Minggu, 19 April 2020

BERDAMAI DENGAN WAKTU


Sebulan lebih bekerja dengan WFH akhirnya jadi terbiasa. Benar pepatah yang mengatakan Alah bisa karena biasa. Hari pertama WFH dampak korona belum begitu terasa. Sebab ada koordinasi dan sosialisasi di sekolah hingga zuhur tiba. Belum begitu terasa dampaknya. Hari kedua mulai ada rasa canggung di dada. Kebiasaan berangkat pagi-pagi ke sekolah kini tidak lagi. Kegiatan seabreg sepulang sekolah tiada lagi.
Hari ketiga sudah mulai terasa. Mulai berpikir bagaimana pembelajaran bisa terlaksana. Rancangan pembelajaran selama dua pekan (berdasarkan edaran pertama) WFH berlangsung dua pekan. Pekan pertama ada tiga pertemuan. Pekan kedua tiga pertemuan. Praktis harus kusiapkan pembelajaran selama enam pertemuan.
Jadilah diriku membuat rancangan pembelajaran enam pertemuan. Namun ada kendala, bagaiman cara menyampaikannya? Oke, kubuka gawai. Nomor salah satu siswa kuhubungi. Rancangan pembelajaran enam pertemuan sampai kepada mereka.
Hari ketiga itu mulai terdengar keluhan siswa. Mereka merasa bosan di rumah. Tugas banyak. Enak masuk sekolah. Ada rasa iba pada mereka. Memang yang bosan di rumah mereka saja? Diri ini juga loh. Ingin beraktivitas sebagaimana biasa. Akan tetapi bagaimana bisa?
Selain iba ada sedikit rasa bahagia.
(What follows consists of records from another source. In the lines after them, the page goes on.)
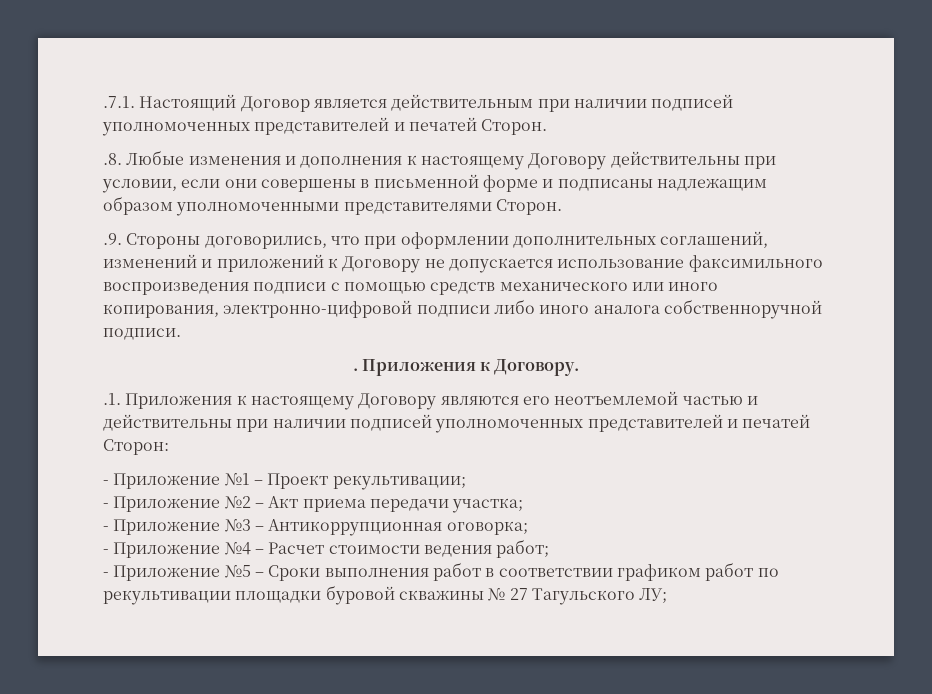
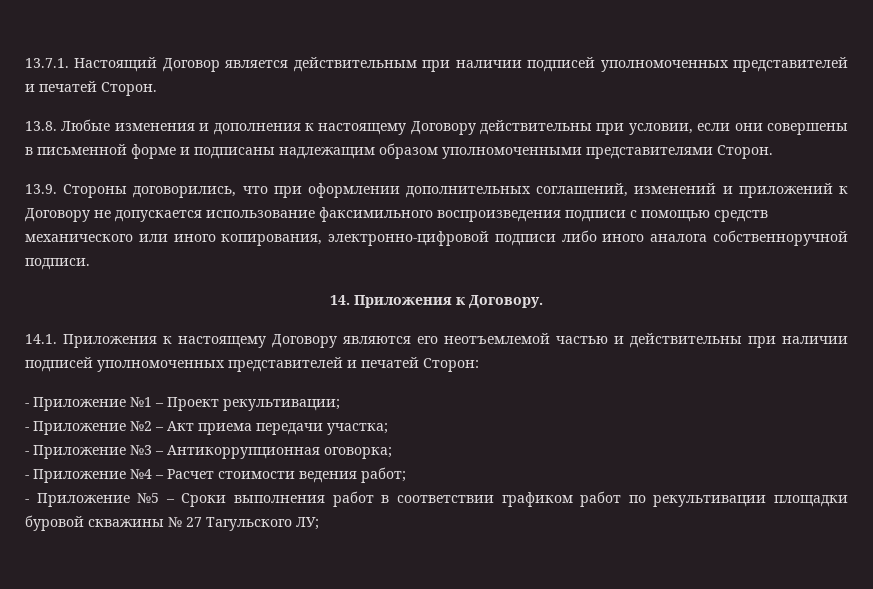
- .7.1. Настоящий Договор является действительным при наличии подписей уполномоченных представителей и печатей Сторон.
+ 13.7.1. Настоящий Договор является действительным при наличии подписей уполномоченных представителей и печатей Сторон.
- .8. Любые изменения и дополнения к настоящему Договору действительны при условии, если они совершены в письменной форме и подписаны надлежащим образом уполномоченными представителями Сторон.
+ 13.8. Любые изменения и дополнения к настоящему Договору действительны при условии, если они совершены в письменной форме и подписаны надлежащим образом уполномоченными представителями Сторон.
- .9. Стороны договорились, что при оформлении дополнительных соглашений, изменений и приложений к Договору не допускается использование факсимильного воспроизведения подписи с помощью средств механического или иного копирования, электронно-цифровой подписи либо иного аналога собственноручной подписи.
+ 13.9. Стороны договорились, что при оформлении дополнительных соглашений, изменений и приложений к Договору не допускается использование факсимильного воспроизведения подписи с помощью средств механического или иного копирования, электронно-цифровой подписи либо иного аналога собственноручной подписи.
- . Приложения к Договору.
+ 14. Приложения к Договору.
- .1. Приложения к настоящему Договору являются его неотъемлемой частью и действительны при наличии подписей уполномоченных представителей и печатей Сторон:
+ 14.1. Приложения к настоящему Договору являются его неотъемлемой частью и действительны при наличии подписей уполномоченных представителей и печатей Сторон:

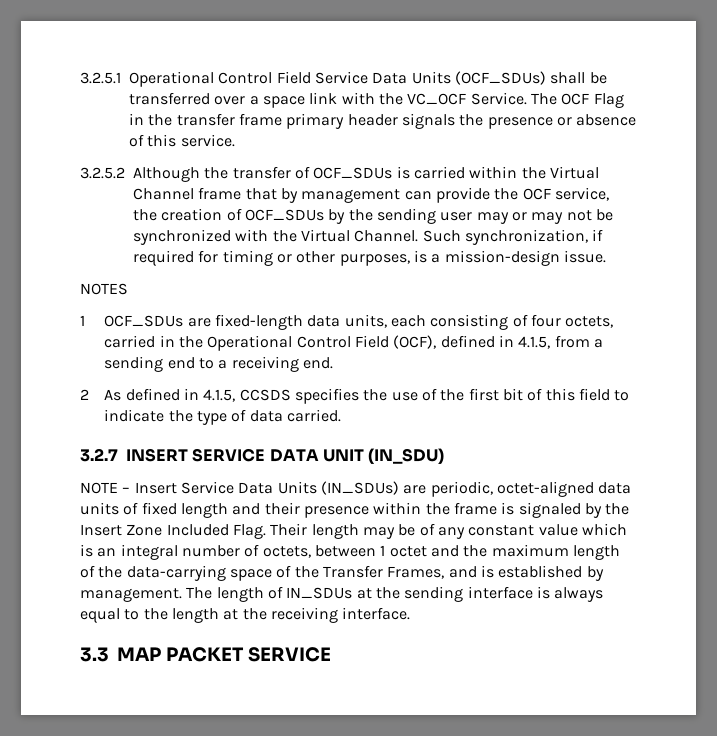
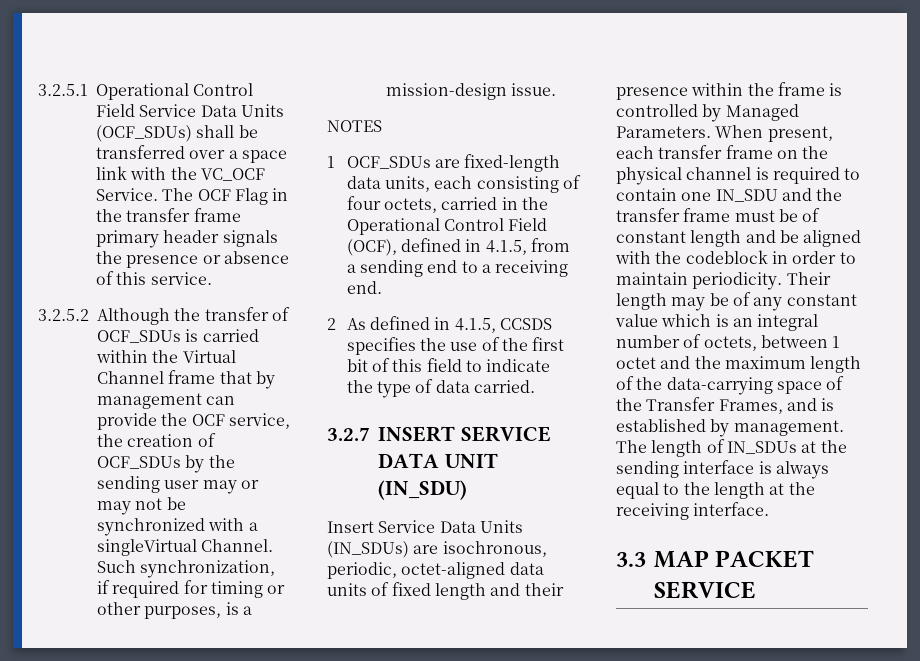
- 3.2.5.2 Although the transfer of OCF_SDUs is carried within the Virtual Channel frame that by management can provide the OCF service, the creation of OCF_SDUs by the sending user may or may not be synchronized with the Virtual Channel.
+ 3.2.5.2 Although the transfer of OCF_SDUs is carried within the Virtual Channel frame that by management can provide the OCF service, the creation of OCF_SDUs by the sending user may or may not be synchronized with a singleVirtual Channel.
- NOTE – Insert Service Data Units (IN_SDUs) are periodic, octet-aligned data units of fixed length and their presence within the frame is signaled by the Insert Zone Included Flag.
+ Insert Service Data Units (IN_SDUs) are isochronous, periodic, octet-aligned data units of fixed length and their presence within the frame is controlled by Managed Parameters. When present, each transfer frame on the physical channel is required to contain one IN_SDU and the transfer frame must be of constant length and be aligned with the codeblock in order to maintain periodicity.

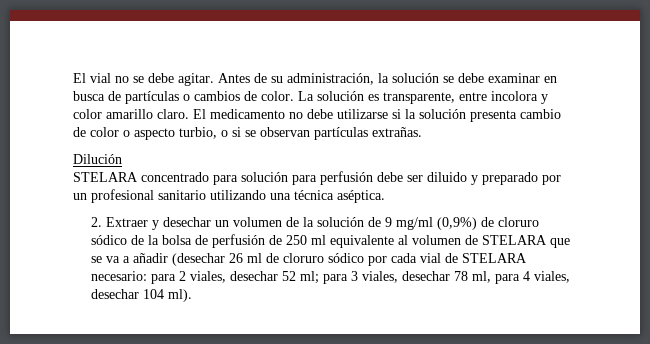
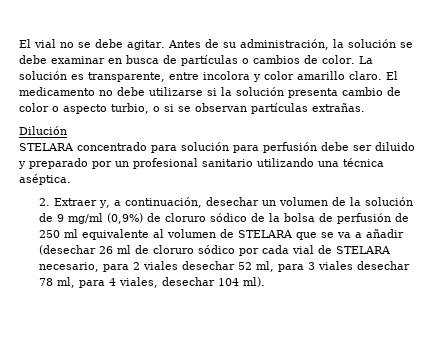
- 2. Extraer y desechar un volumen de la solución de 9 mg/ml (0,9%) de cloruro sódico de la bolsa de perfusión de 250 ml equivalente al volumen de STELARA que se va a añadir (desechar 26 ml de cloruro sódico por cada vial de STELARA necesario: para 2 viales, desechar 52 ml; para 3 viales, desechar 78 ml, para 4 viales, desechar 104 ml).
+ 2. Extraer y, a continuación, desechar un volumen de la solución de 9 mg/ml (0,9%) de cloruro sódico de la bolsa de perfusión de 250 ml equivalente al volumen de STELARA que se va a añadir (desechar 26 ml de cloruro sódico por cada vial de STELARA necesario, para 2 viales desechar 52 ml, para 3 viales desechar 78 ml, para 4 viales, desechar 104 ml).

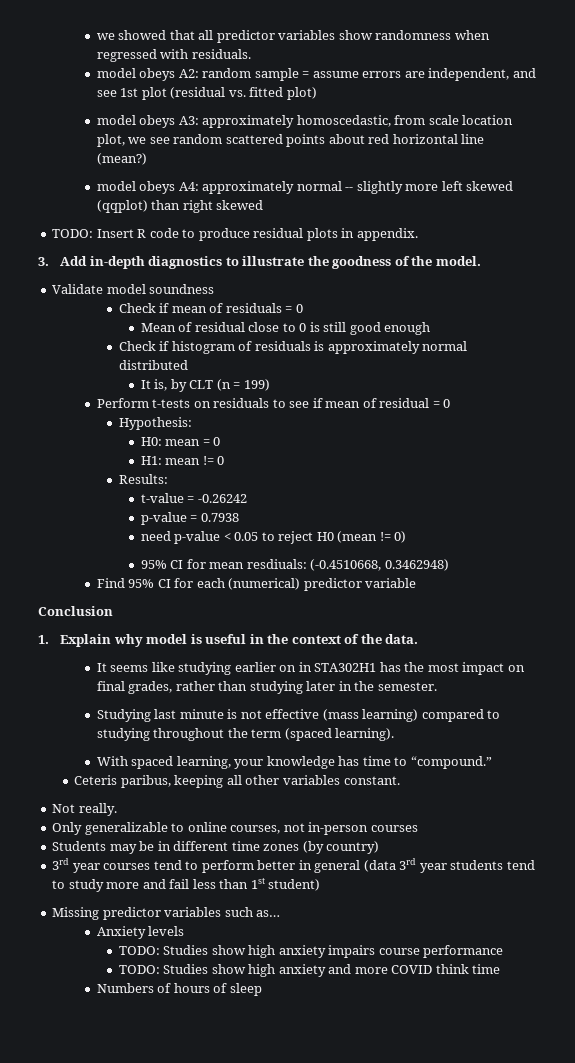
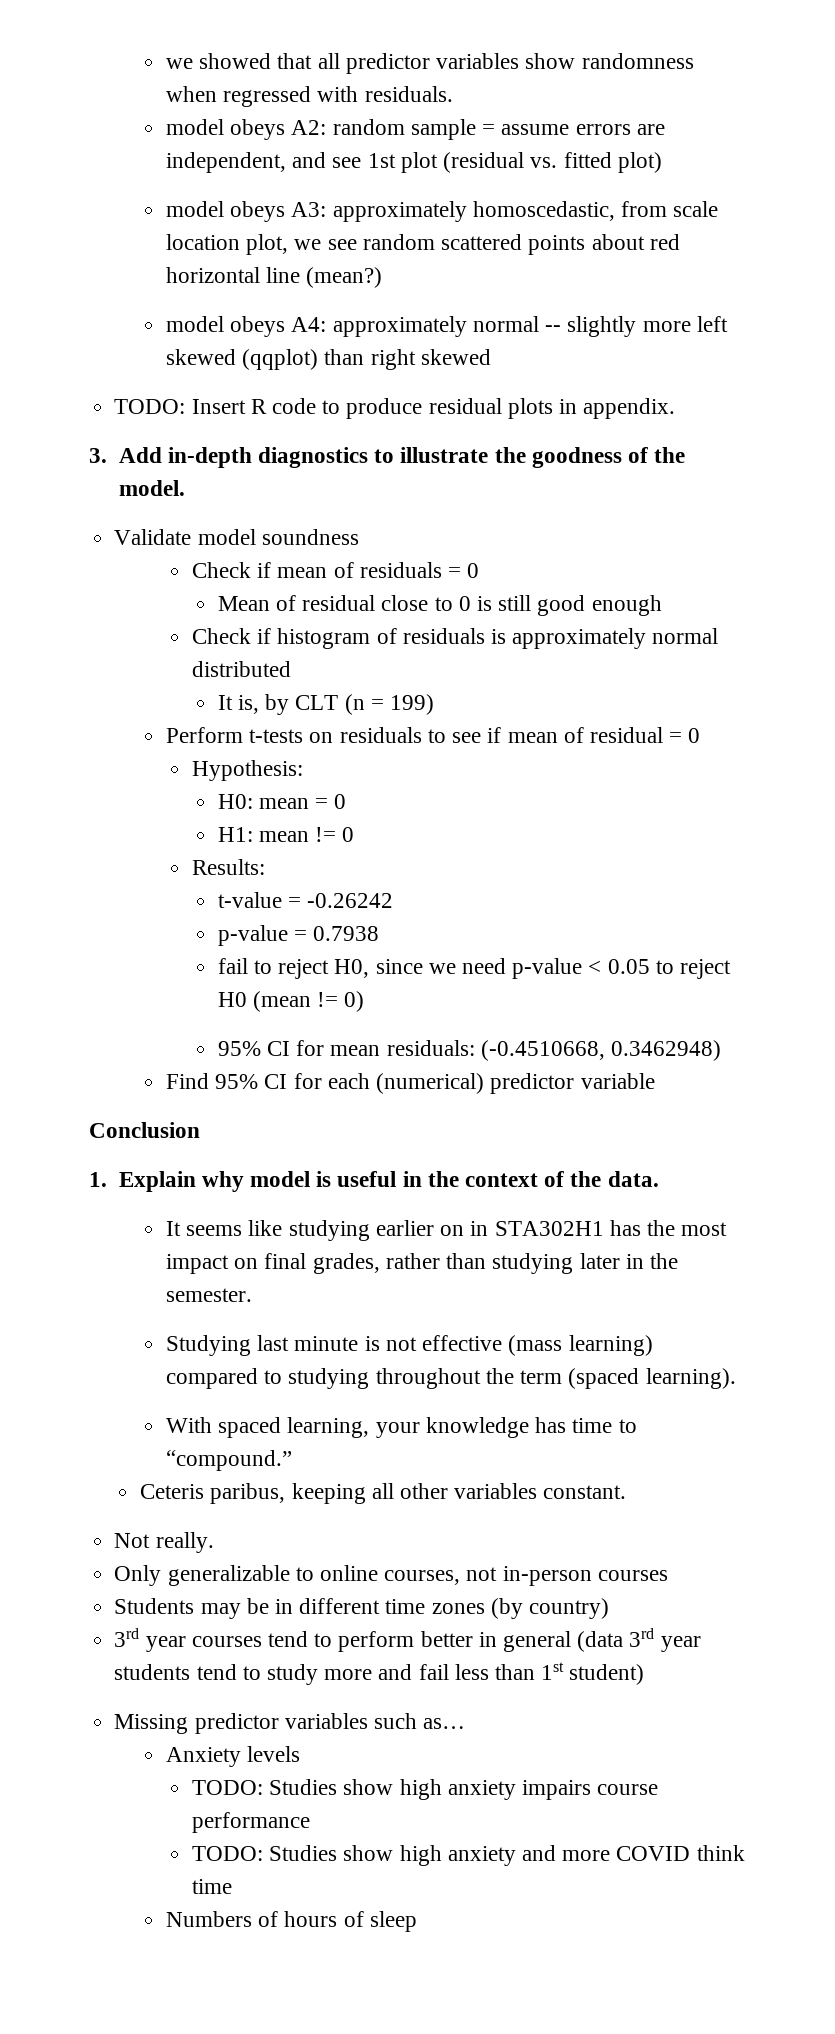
- need p-value < 0.05 to reject H0 (mean != 0)
+ fail to reject H0, since we need p-value < 0.05 to reject H0 (mean != 0)
- 95% CI for mean resdiuals: (-0.4510668, 0.3462948)
+ 95% CI for mean residuals: (-0.4510668, 0.3462948)

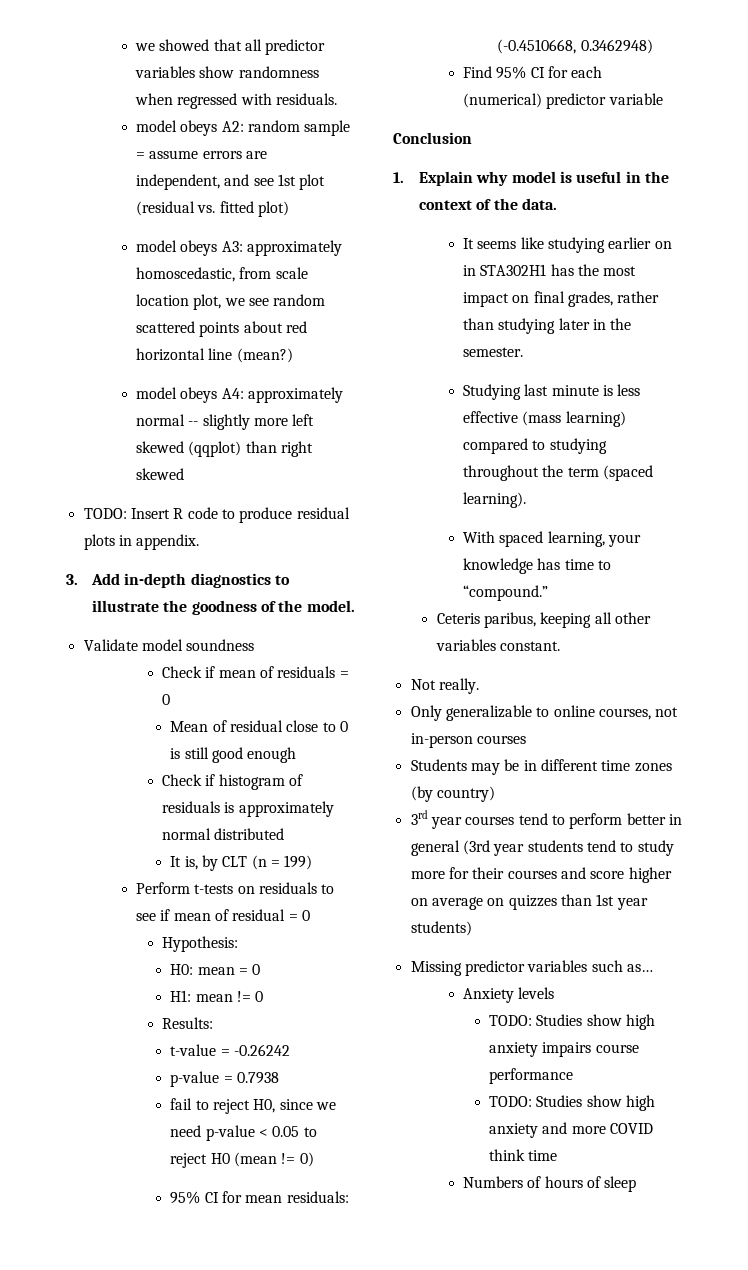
- Studying last minute is not effective (mass learning) compared to studying throughout the term (spaced learning).
+ Studying last minute is less effective (mass learning) compared to studying throughout the term (spaced learning).
- 3rd year courses tend to perform better in general (data 3rd year students tend to study more and fail less than 1st student)
+ 3rd year courses tend to perform better in general (3rd year students tend to study more for their courses and score higher on average on quizzes than 1st year students)

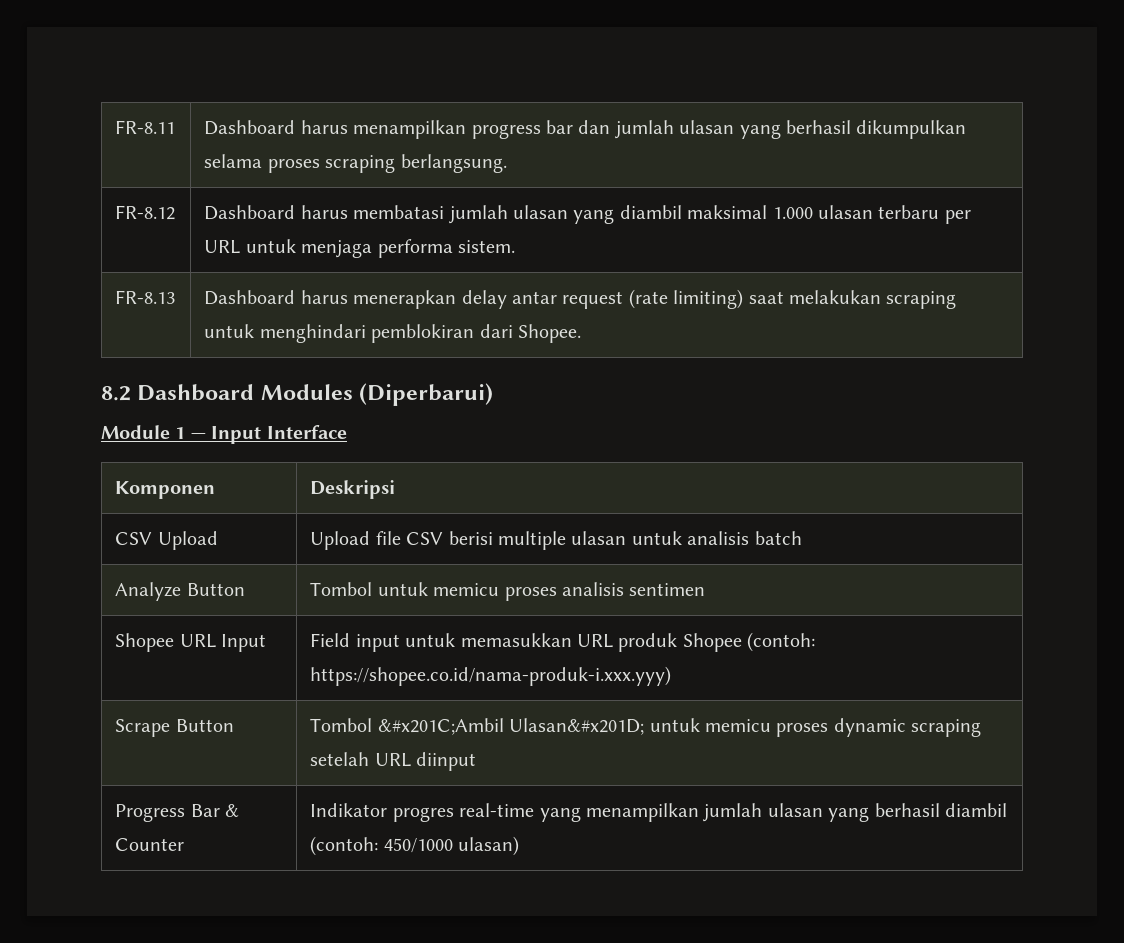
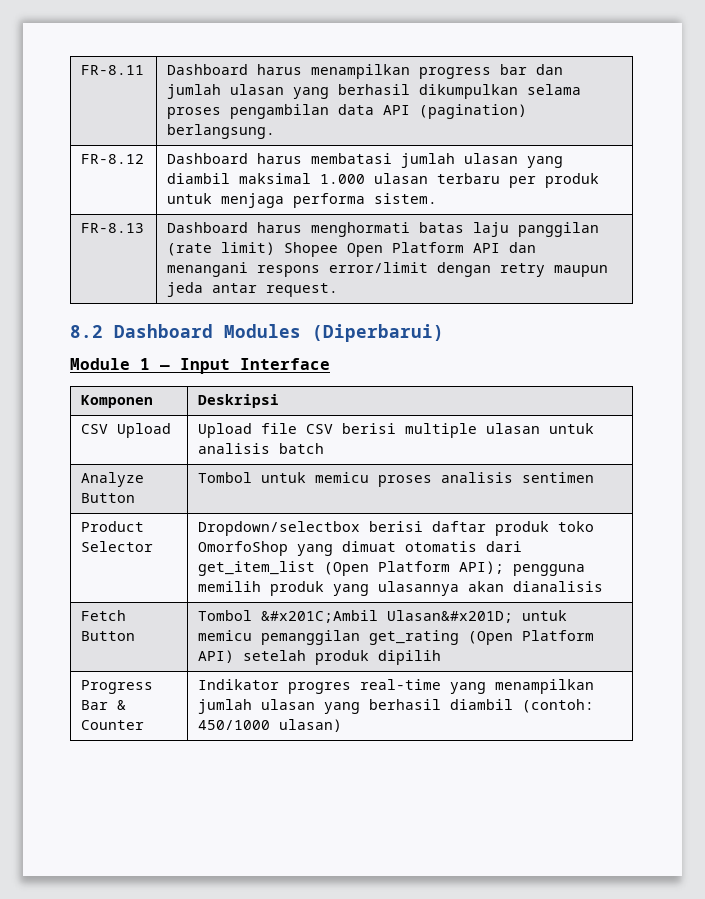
- FR-8.11 | Dashboard harus menampilkan progress bar dan jumlah ulasan yang berhasil dikumpulkan selama proses scraping berlangsung.
+ FR-8.11 | Dashboard harus menampilkan progress bar dan jumlah ulasan yang berhasil dikumpulkan selama proses pengambilan data API (pagination) berlangsung.
- FR-8.12 | Dashboard harus membatasi jumlah ulasan yang diambil maksimal 1.000 ulasan terbaru per URL untuk menjaga performa sistem.
+ FR-8.12 | Dashboard harus membatasi jumlah ulasan yang diambil maksimal 1.000 ulasan terbaru per produk untuk menjaga performa sistem.
- FR-8.13 | Dashboard harus menerapkan delay antar request (rate limiting) saat melakukan scraping untuk menghindari pemblokiran dari Shopee.
+ FR-8.13 | Dashboard harus menghormati batas laju panggilan (rate limit) Shopee Open Platform API dan menangani respons error/limit dengan retry maupun jeda antar request.
- Shopee URL Input | Field input untuk memasukkan URL produk Shopee (contoh: https://shopee.co.id/nama-produk-i.xxx.yyy)
- Scrape Button | Tombol &#x201C;Ambil Ulasan&#x201D; untuk memicu proses dynamic scraping setelah URL diinput
+ Product Selector | Dropdown/selectbox berisi daftar produk toko OmorfoShop yang dimuat otomatis dari get_item_list (Open Platform API); pengguna memilih produk yang ulasannya akan dianalisis
+ Fetch Button | Tombol &#x201C;Ambil Ulasan&#x201D; untuk memicu pemanggilan get_rating (Open Platform API) setelah produk dipilih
Berarti para siswa merasa senang beraktivtas di sekolah. Apalagi saat ada siswa yang japri, katanya kangen diajar Bu Guru. Duh, melambung kini diriku. Untung hati kecilku mengingatkan, “Jangan bergembira dulu.”
Kucari info bagaimana bisa laksanakan pembelajaran jarak jauh dengan efekif. Kusambut info kepala sekolah. Pakai google classroom. Oke, kucoba tapi hasil belum maksimal. Kembali komunikasi lewat WA. Hasilnya cukup lumayan, meski juga belum sepenuhnya sesuai harapan.
Percobaan masih berlanjut. Pakai aplikasi google form. Oke, tak luput dari kepenasaranku kucoba tuk belajar. Hasilnya, lumayan. Penilaian Harian bisa kulakukan pakai google form. Persiapnnya cukup ribet. Namun, prosesnya tak perlu ribet. Tinggal kirim link dan token. Tunggu sampai mereka selesai mengerjakan. Nilai sudah jadi dengan sendirinya. Ibarat peribahasa, Berakit-rakit ke hulu, berenang-renang ke tepian.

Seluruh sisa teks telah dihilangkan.